**What you need to do:** Each line of the records that holds the word "plasma" should be copied out.

**Dataset records:**
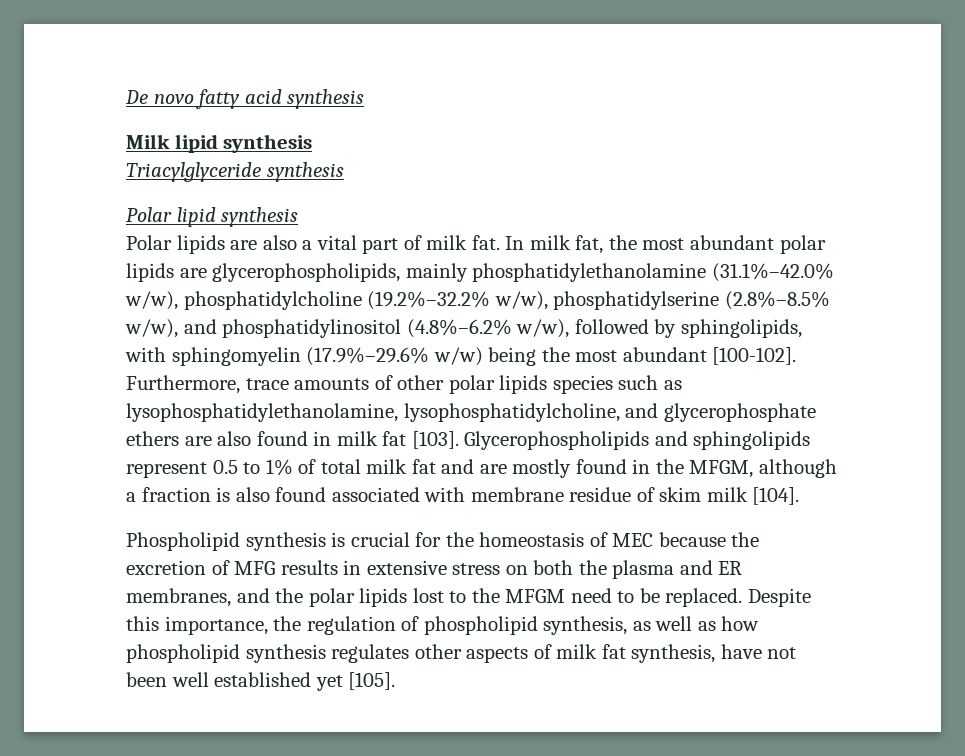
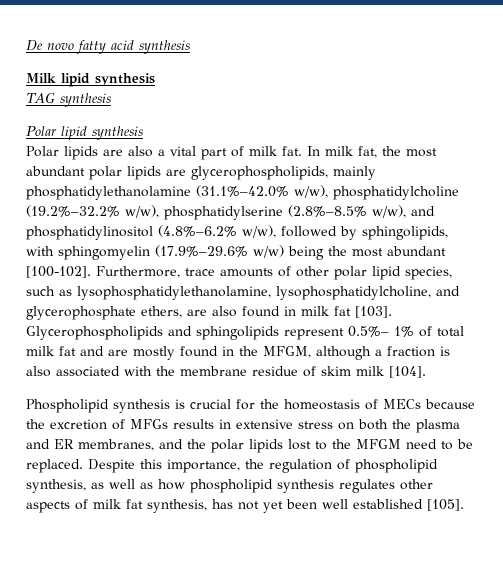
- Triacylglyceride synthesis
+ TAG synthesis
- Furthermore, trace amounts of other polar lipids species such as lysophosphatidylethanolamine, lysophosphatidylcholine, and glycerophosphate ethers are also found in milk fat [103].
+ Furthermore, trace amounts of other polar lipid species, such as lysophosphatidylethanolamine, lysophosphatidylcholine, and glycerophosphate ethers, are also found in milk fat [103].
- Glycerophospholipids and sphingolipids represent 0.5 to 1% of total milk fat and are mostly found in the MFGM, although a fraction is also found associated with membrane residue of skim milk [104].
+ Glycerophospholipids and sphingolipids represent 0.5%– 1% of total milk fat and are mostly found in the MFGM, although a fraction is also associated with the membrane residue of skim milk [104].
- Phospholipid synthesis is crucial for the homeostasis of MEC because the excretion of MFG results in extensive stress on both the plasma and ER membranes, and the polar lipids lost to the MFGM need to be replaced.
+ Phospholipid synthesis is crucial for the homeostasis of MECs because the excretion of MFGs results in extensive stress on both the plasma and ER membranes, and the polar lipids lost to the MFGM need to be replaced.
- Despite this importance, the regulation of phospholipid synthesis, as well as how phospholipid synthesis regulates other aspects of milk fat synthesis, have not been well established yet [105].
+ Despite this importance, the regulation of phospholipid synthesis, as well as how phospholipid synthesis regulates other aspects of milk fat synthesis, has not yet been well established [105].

---

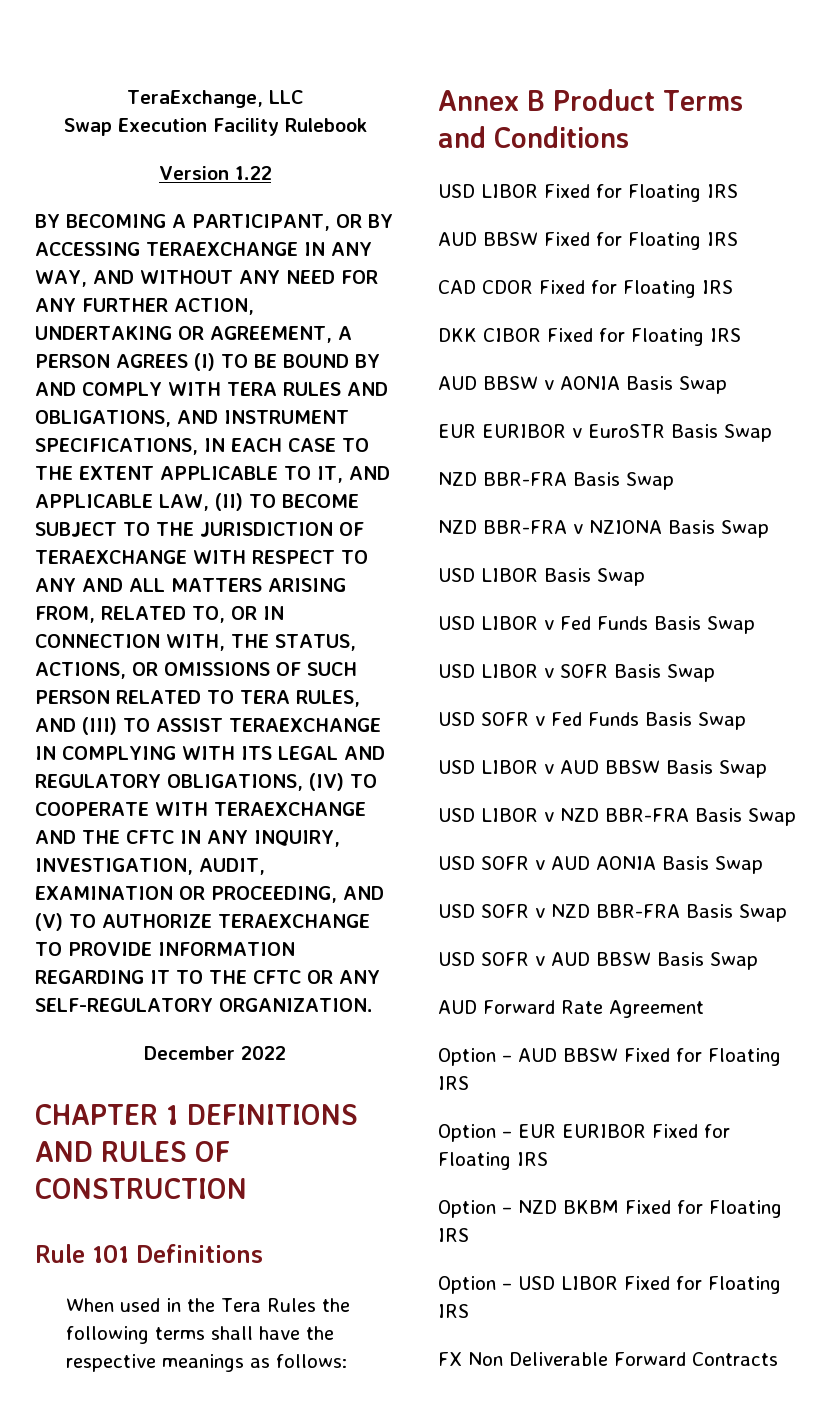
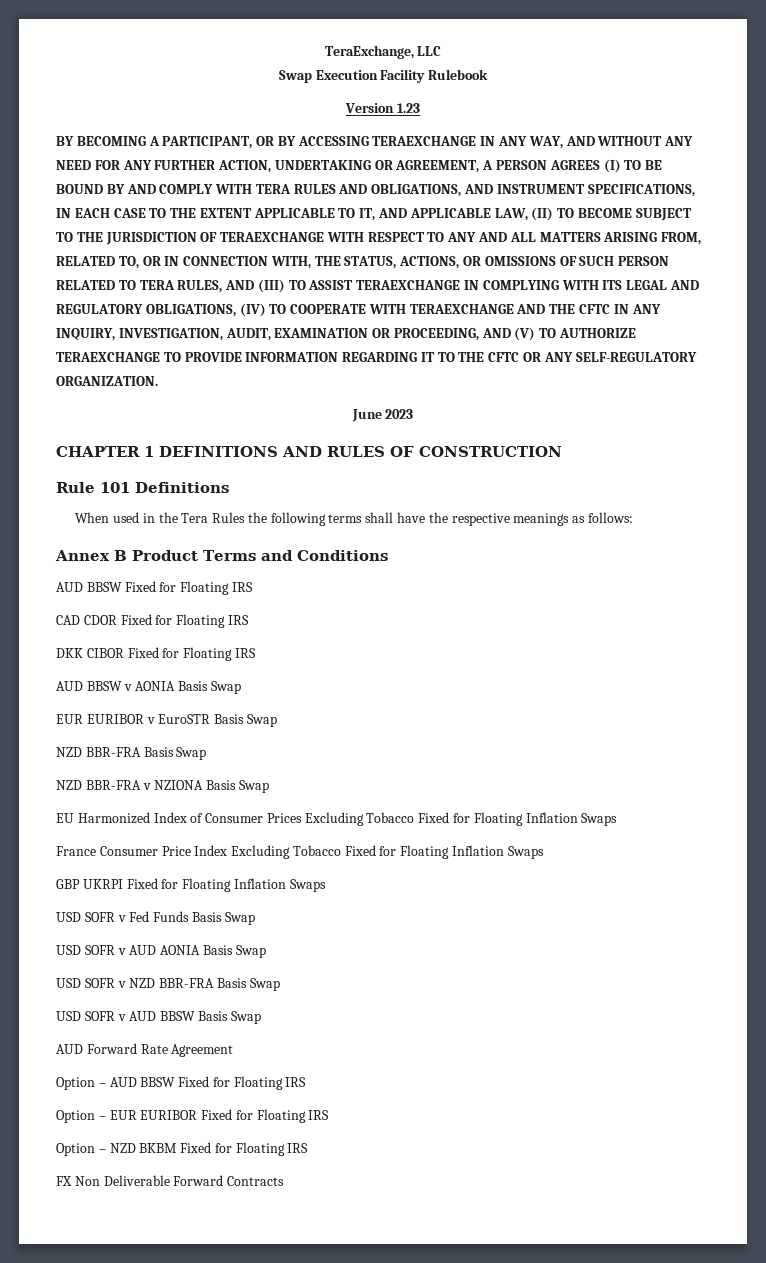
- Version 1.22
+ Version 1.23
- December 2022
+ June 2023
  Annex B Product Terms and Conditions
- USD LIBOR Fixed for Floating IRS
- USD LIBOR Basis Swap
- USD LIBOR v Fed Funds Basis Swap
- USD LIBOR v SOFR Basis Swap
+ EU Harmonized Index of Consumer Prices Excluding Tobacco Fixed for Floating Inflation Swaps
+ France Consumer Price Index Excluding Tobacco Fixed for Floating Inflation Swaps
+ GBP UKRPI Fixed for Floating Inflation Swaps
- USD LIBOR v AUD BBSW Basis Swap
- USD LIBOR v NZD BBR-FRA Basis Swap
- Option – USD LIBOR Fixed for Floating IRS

**Answer area:**
- Phospholipid synthesis is crucial for the homeostasis of MEC because the excretion of MFG results in extensive stress on both the plasma and ER membranes, and the polar lipids lost to the MFGM need to be replaced.
+ Phospholipid synthesis is crucial for the homeostasis of MECs because the excretion of MFGs results in extensive stress on both the plasma and ER membranes, and the polar lipids lost to the MFGM need to be replaced.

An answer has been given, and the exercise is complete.